按摩の技術というのは、歴史が古い(日本では757年の養老律令の医疾令に按摩博士などの役職がみられる)ので、私にとってはいまだに活かし方がわからないものもあります。
曲手は、そんなテクニックの集まり。 『頭の上で手をゴリゴリする』はまだしも、『両耳にひとさし指をいれて親指を中指ではじく』はどのような効果を狙ったのか?
さすがに意味の無いものは伝承しないと思うので、ときどき頭にのぼってきます。
身体というものに対する考え方・哲学が、明治に西洋文明が広がる以前と以後では大きく変わっているので、明治以後の私には気付かない活用法もありうると思います。
例えば江戸時代の絵では、火事から逃げる庶民の走り方が、「ナンバ」といわれる足と同側の上半身が一緒に前にでる姿だったりします。
-江戸前期の浄土真宗の僧・浅井了意〈あさいりょうい1612~1691〉が万治4年(1661)に刊行した仮名草子-
手の反動を使う歩行はエネルギーのロスになるし、農耕民族の庶民にはそんな動きの必要が無かったという説があります。 鍬で畑を耕すのも同じ身体の使いかたになるといいます。

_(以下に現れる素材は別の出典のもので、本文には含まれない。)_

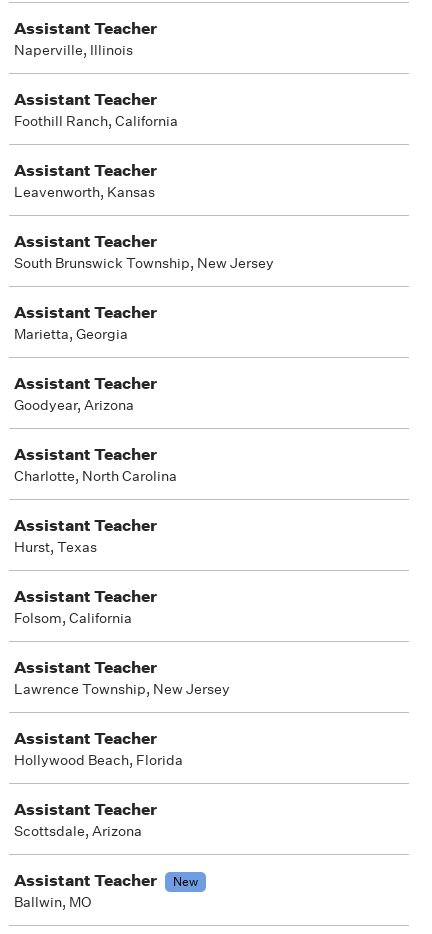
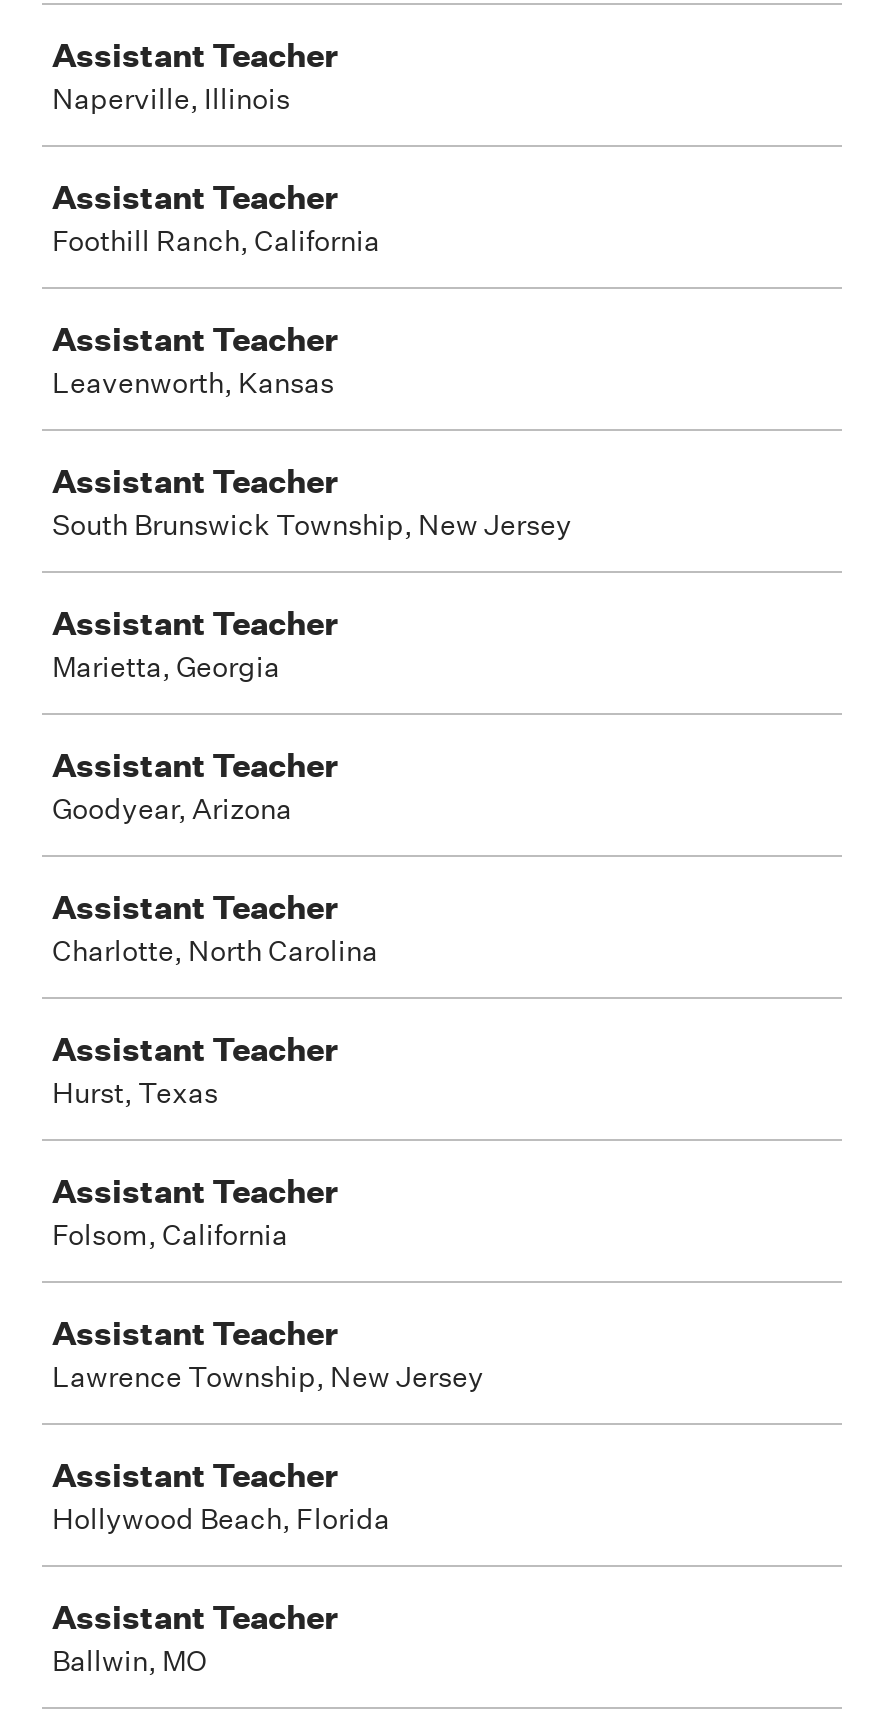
- Scottsdale, Arizona
- Assistant Teacher
- New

身体というものの捉え方も、現代とは違ったロジックが基になっていたようです。 確かに赤血球とか自律神経、感染による発熱など、現代なら普通にうかぶ言葉が確立されていない時代です。
逆に、江戸時代の人々が病に伏したときに自然にうかぶ言葉が、現代の私にはうかばない。
対象の状態・変化をとらえていないテクニックに効果がでにくいのはあたりまえで、そもそも変化をさせる対象がわかっていないテクニックは奇妙に見えてしまうのかもしれません。